The challenge is in running an effective incubator. Universities have an endowment to work with.  They also have plenty of brains and world-experts for research. What they are missing is knowledge that incubators have learned over the years. How do you support startups at their early stages? When and how do you suggest that they pivot? When do you launch?  How does do you manage your customers? This will not be easy and is not an area where universities have expertise.  However, it doesn’t mean that they can’t figure it out.  It is probably worth trying.

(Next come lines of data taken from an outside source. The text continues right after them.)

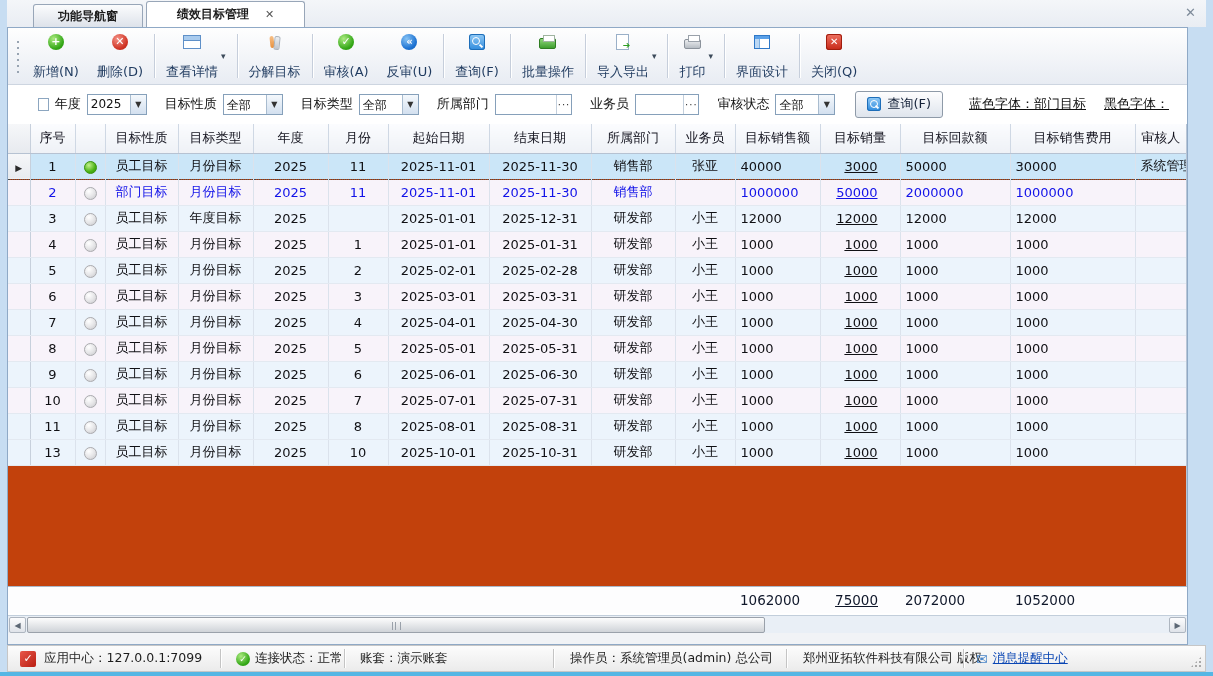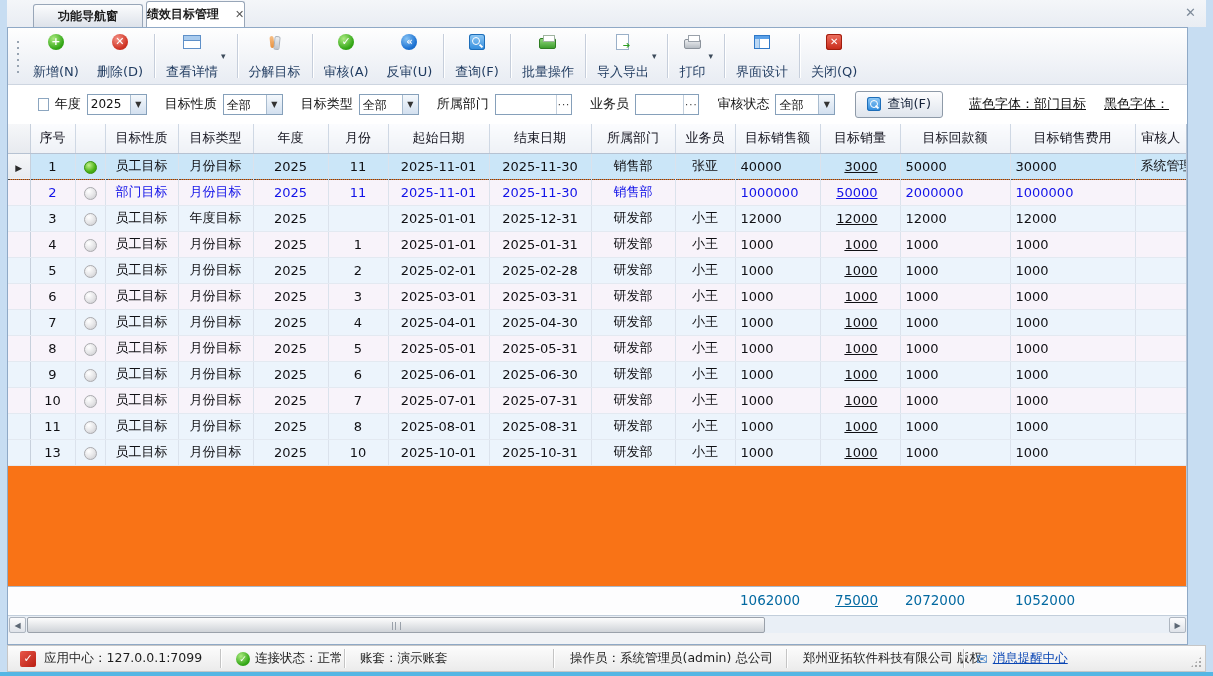"绩效目标管理" .tab.active { padding: 0 0 -> 0 30px }
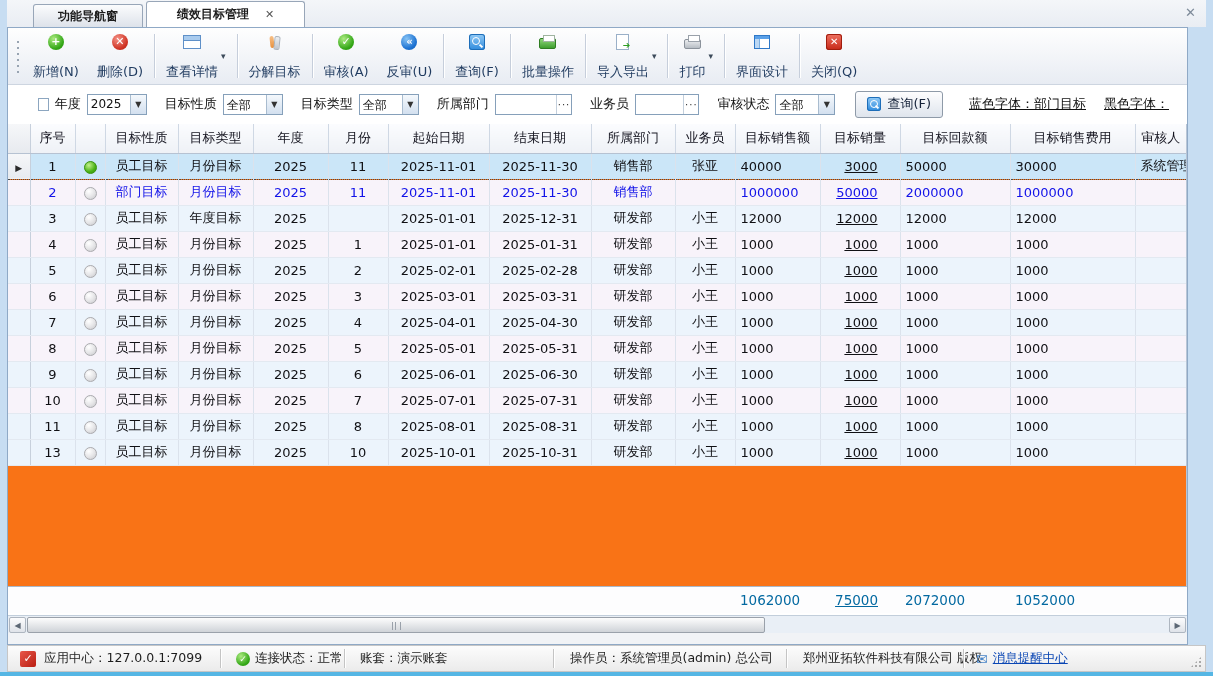"序号" .grid-wrap { background: #f97316 -> #c2410c }
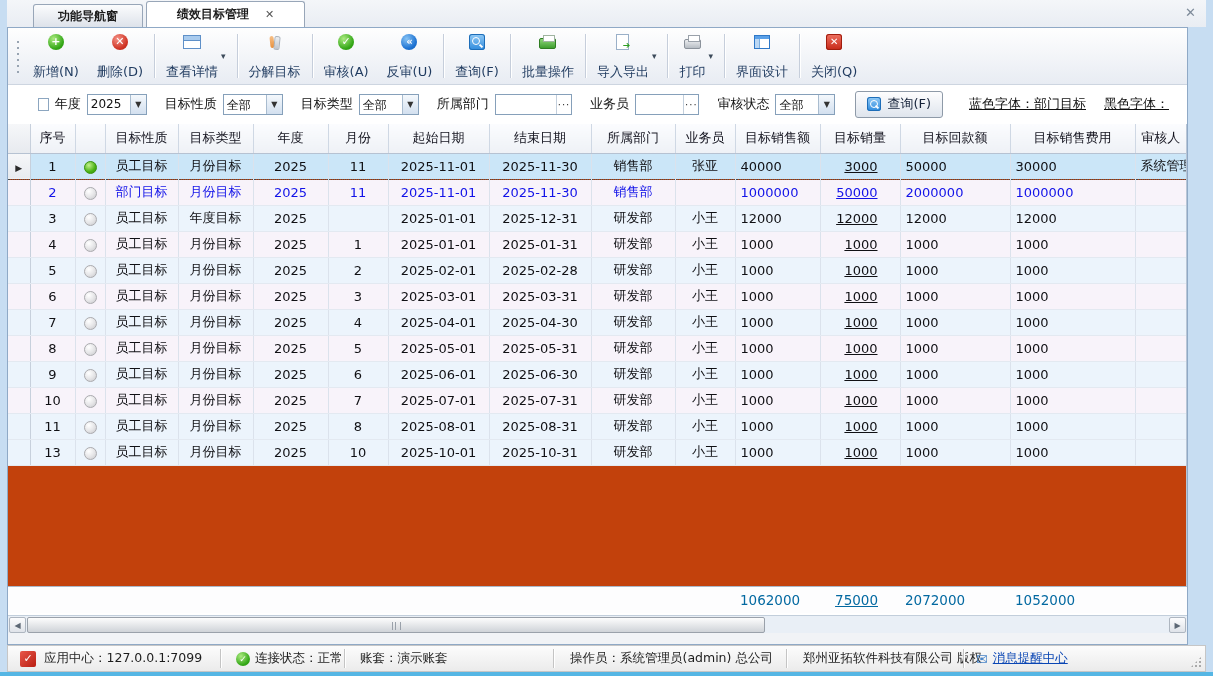"1062000" .grid-footer td { color: #0369a1 -> #0f172a }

4) Growing the alumni network

High-caliber universities have high-caliber alumni networks. Graduating from the University of Illinois at Urbana-Champaign (UIUC) in Computer Engineering has given me something in common with a meaningful fraction of the engineering community. In the Bay Area, UIUC holds useful alumni networking events: I recently went to a meetup for investors and entrepreneurs.  Other schools may have similar, or better, networks.  For example, I’ve heard the Harvard Business School (HBS) network is a large reason for attending HBS.

Succesful incubators also have network effects.  Each class of startups build a camaraderie amongst each other. Over the years, the classes build a network of businesses that help each other out. It is well-known that the growing network at Y Combinator is becoming a very powerful resource to tap into. Universities with incubators can take advantage of these network effects within their alumni network.

5) Good timing

This is also pretty straightforward.  College is a great time for low-risk experimentation. College students usually do not have car payments, or a mortgage to pay. They can live off a small amount of money. It is also a great place to meet co-founders: they are everywhere!

6) Great practical education

A well-run incubator is essentially a startup bootcamp for academics.  It provides students with instant education about business plans, getting funding, monetizing, dealing with customers, testing, etc.  This education is valuable; especially for engineering students that know how to build, but are not exposed to the other stuff.

There is a movement towards viewing startups as experimental research.  The Lean Startup Movement, a popular startup methodology, is all about reducing waste by efficiently running experiments for validated learning on your customer-product fit.  Teaching students to manage these experiments would also be valuable.

In my opinion, this reason is the clincher.  University is all about education.  Even research and publication is about educating the world.  Good universities balance theoretical education with practical/applied education.  I bet that there is no better practical/applied education than bringing research into the real world. An incubator would be a great way, and perhaps the best way, for a university to make this happen.